Et là, il s’agissait de s’inspirer de la déesse Nuwa, la déesse créatrice de l’humanité, et qui ensuite a sauvé la Terre en réparant le trou béant dans le ciel grâce à une patte géante de tortue et qui a sauvé de la famine l’humanité qui était aussi dévorée par des bêtes féroces. Il y avait aussi des incendies énormes et puis le déluge. Je trouvais intéressant d’utiliser ce mythe pour le transposer à notre époque, une époque où effectivement Pékin est prise régulièrement dans le brouillard, à tel point qu’il faille mettre un masque sur le visage pour pouvoir marcher dans la rue. Pékin n’est d’ailleurs pas la seule ville, on a d’autres grandes villes comme Santiago, comme Paris, Berlin, qui sont prises par ce phénomène de pollution, liée à l’industrie mais aussi à l’utilisation de la voiture. Et aussi la façon dont l’homme ne ménage pas assez la terre, et qui quelque part est en train de s’autodétruire en déséquilibrant l’ordre des choses.
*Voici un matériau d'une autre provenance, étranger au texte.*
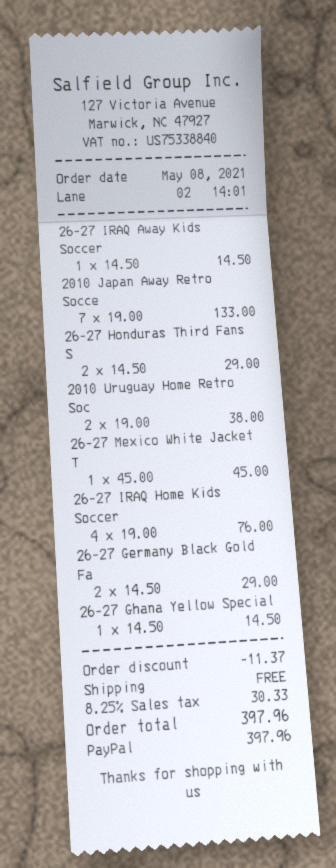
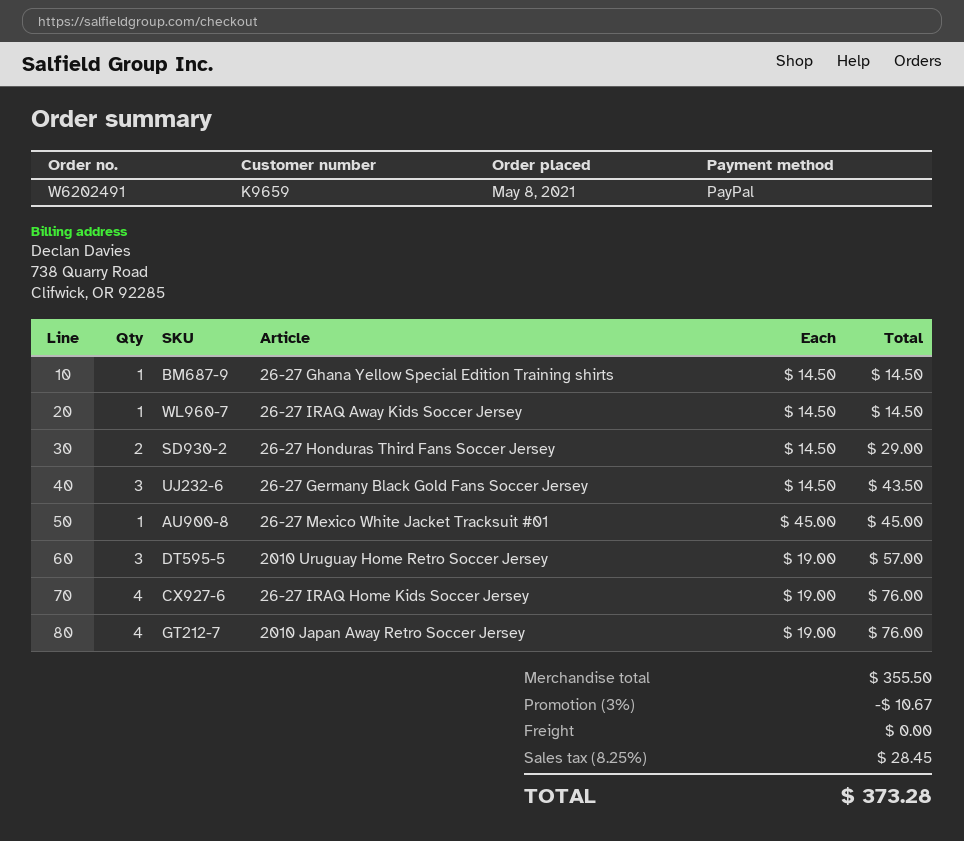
2010 Japan Away Retro Socce: 7 x 19.00 = 133.00 -> 4 x 19.00 = 76.00
2010 Uruguay Home Retro Soc: 2 x 19.00 = 38.00 -> 3 x 19.00 = 57.00
26-27 Germany Black Gold Fa: 2 x 14.50 = 29.00 -> 3 x 14.50 = 43.50
discount: 11.37 -> 10.67
tax: 8.25% = 30.33 -> 8.25% = 28.45
total: 397.96 -> 373.28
Je trouvais intéressant avec ce mythe, où tout à coup les éléments se déchaînent, se déséquilibrent, de faire ce parallèle avec cette société moderne où l’homme est en train de détruire sa propre planète. Et donc le Cheval-Dragon, comme un émissaire de Nuwa vient observer les hommes et est défié par une araignée géante qui est le fruit du bien et du mal, du combat entre les Dieux. L’Araignée représente au début du spectacle le mal, le Cheval-Dragon représente un petit peu le bien, mais cela ne va pas se terminer comme cela.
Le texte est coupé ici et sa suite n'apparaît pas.